Top of EXERCISE DATA

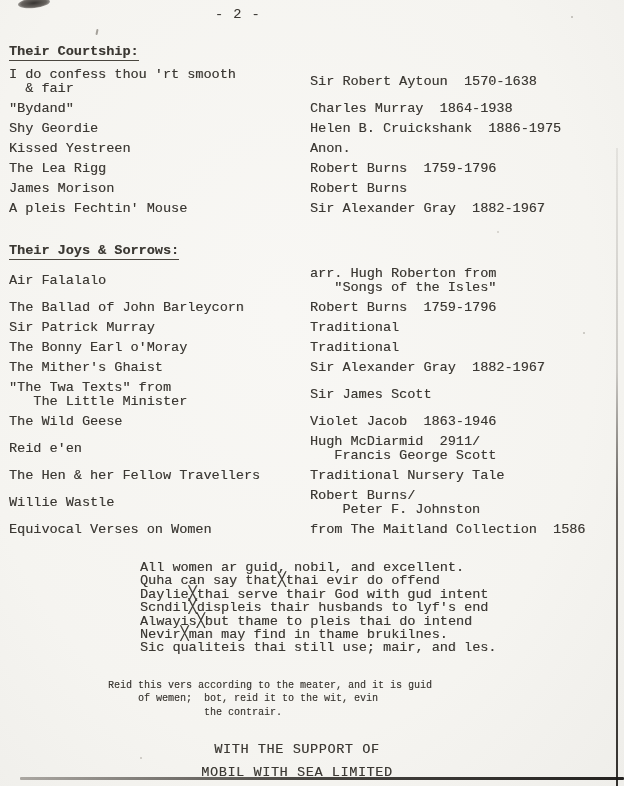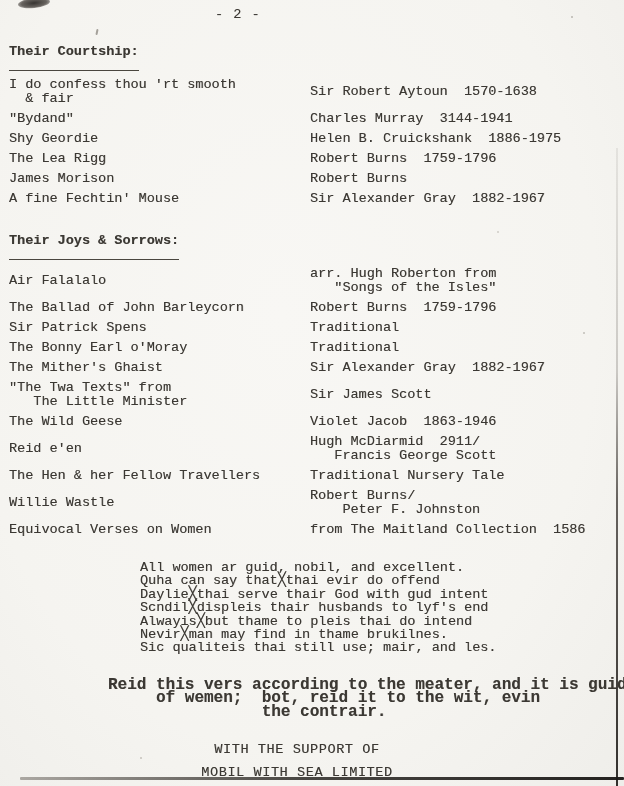"Their Courtship:" section h2 span { padding-bottom: 11px -> 1px }
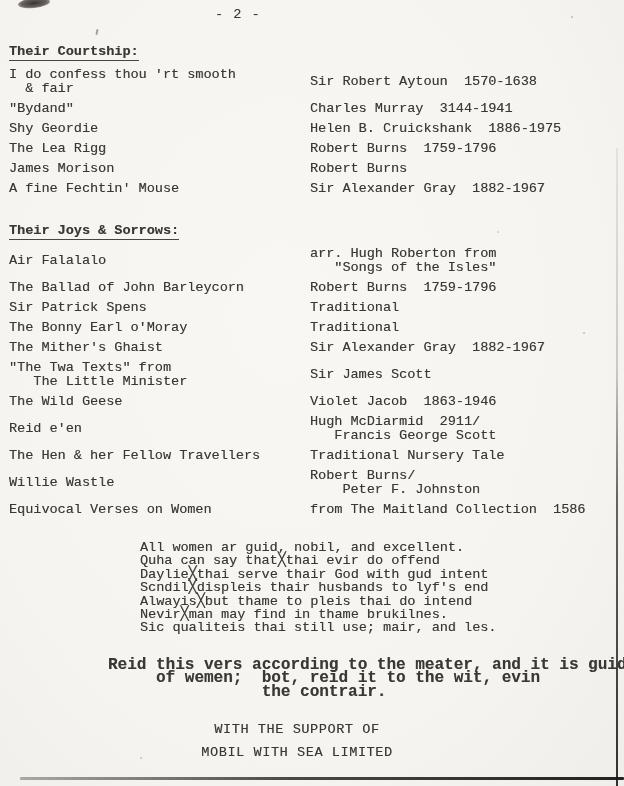"Charles Murray 3144-1941" span.a { text: 3144-1941 -> 1864-1938 }
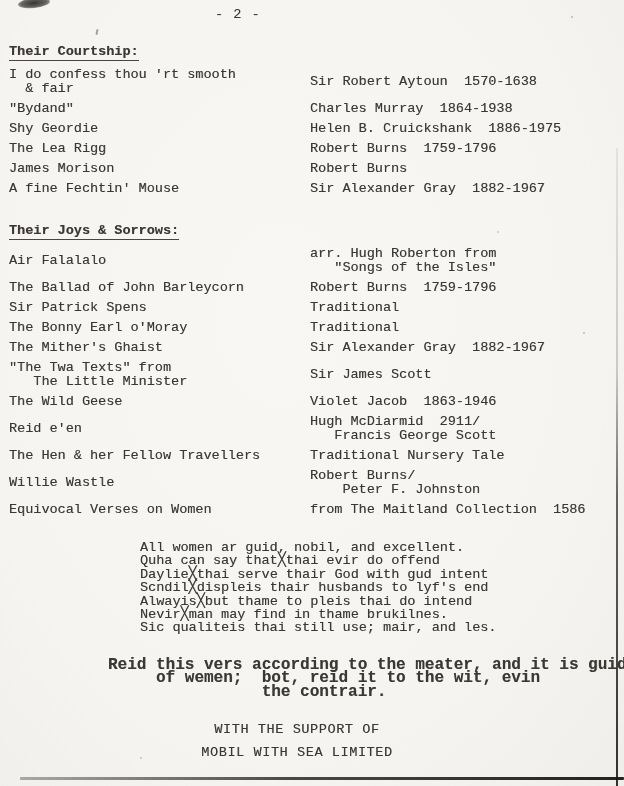"Kissed Yestreen" div.row { html: none -> <div> <span>Kissed Yestreen</span> <span>Anon.</span> </div> }
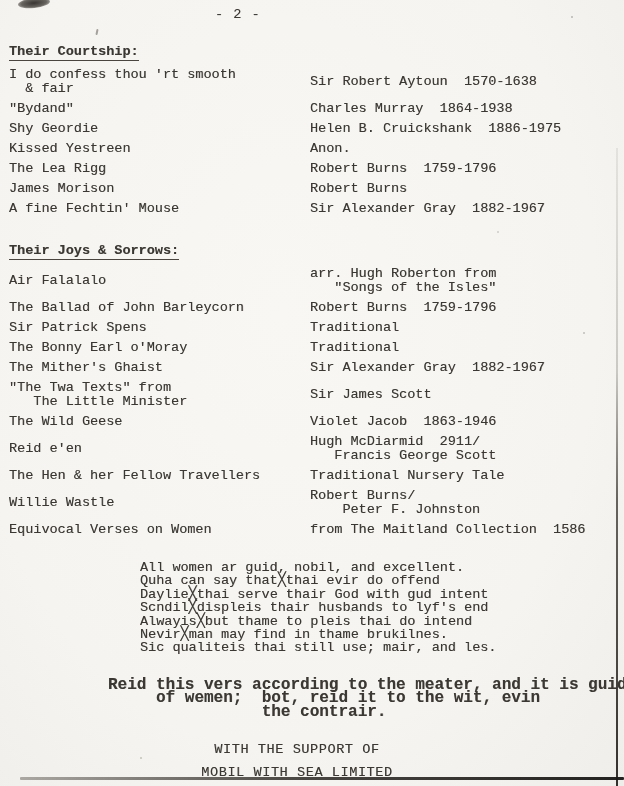"A fine Fechtin' Mouse" span.t { text: fine -> pleis }
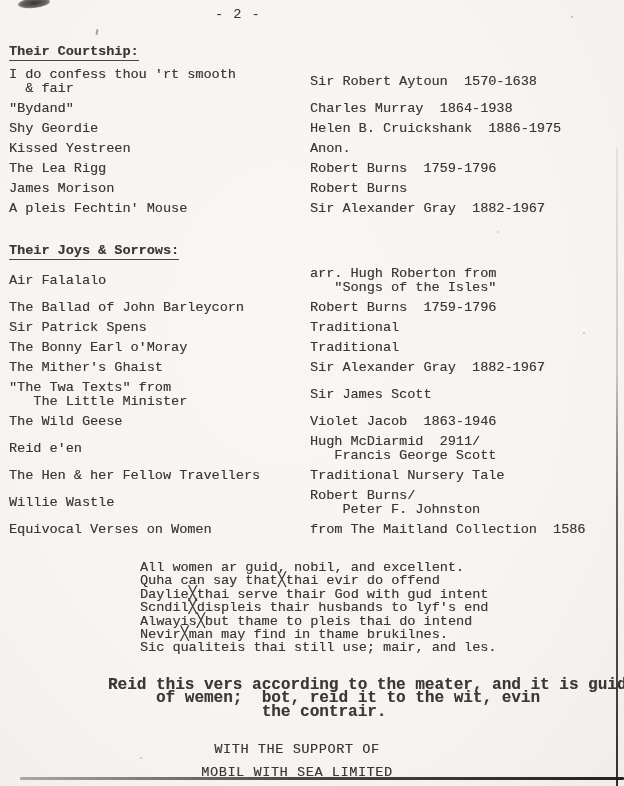"Sir Patrick Spens" span.t { text: Spens -> Murray }
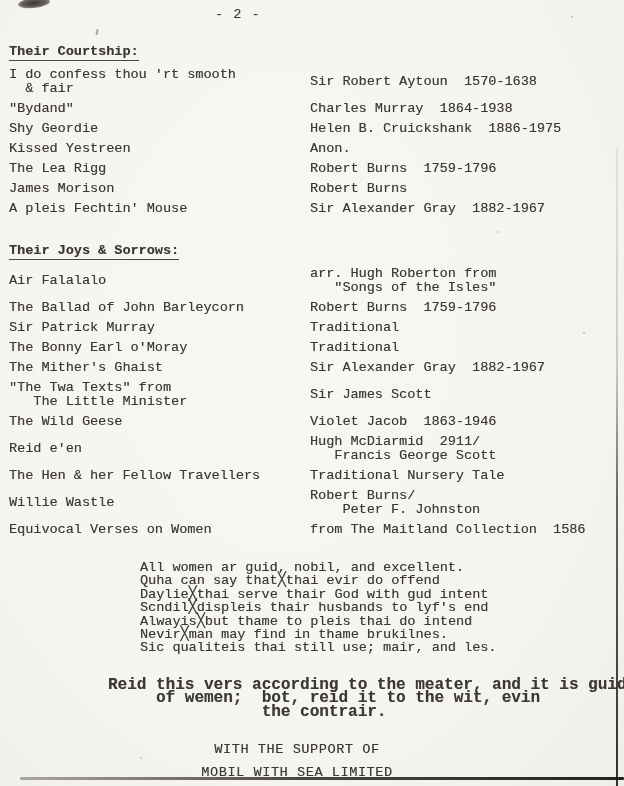"Reid this vers according to" .note { font-size: 16px -> 10px; font-weight: bold -> none }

Bottom of EXERCISE DATA

--- TASK DESCRIPTION ---
Should the entries hold any pictures, please omit those and print the remaining text exactly.

--- TASK RESULT ---
"Their Courtship:" section h2 span { padding-bottom: 11px -> 1px }
"Charles Murray 3144-1941" span.a { text: 3144-1941 -> 1864-1938 }
"Kissed Yestreen" div.row { html: none -> <div> <span>Kissed Yestreen</span> <span>Anon.</span> </div> }
"A fine Fechtin' Mouse" span.t { text: fine -> pleis }
"Sir Patrick Spens" span.t { text: Spens -> Murray }
"Reid this vers according to" .note { font-size: 16px -> 10px; font-weight: bold -> none }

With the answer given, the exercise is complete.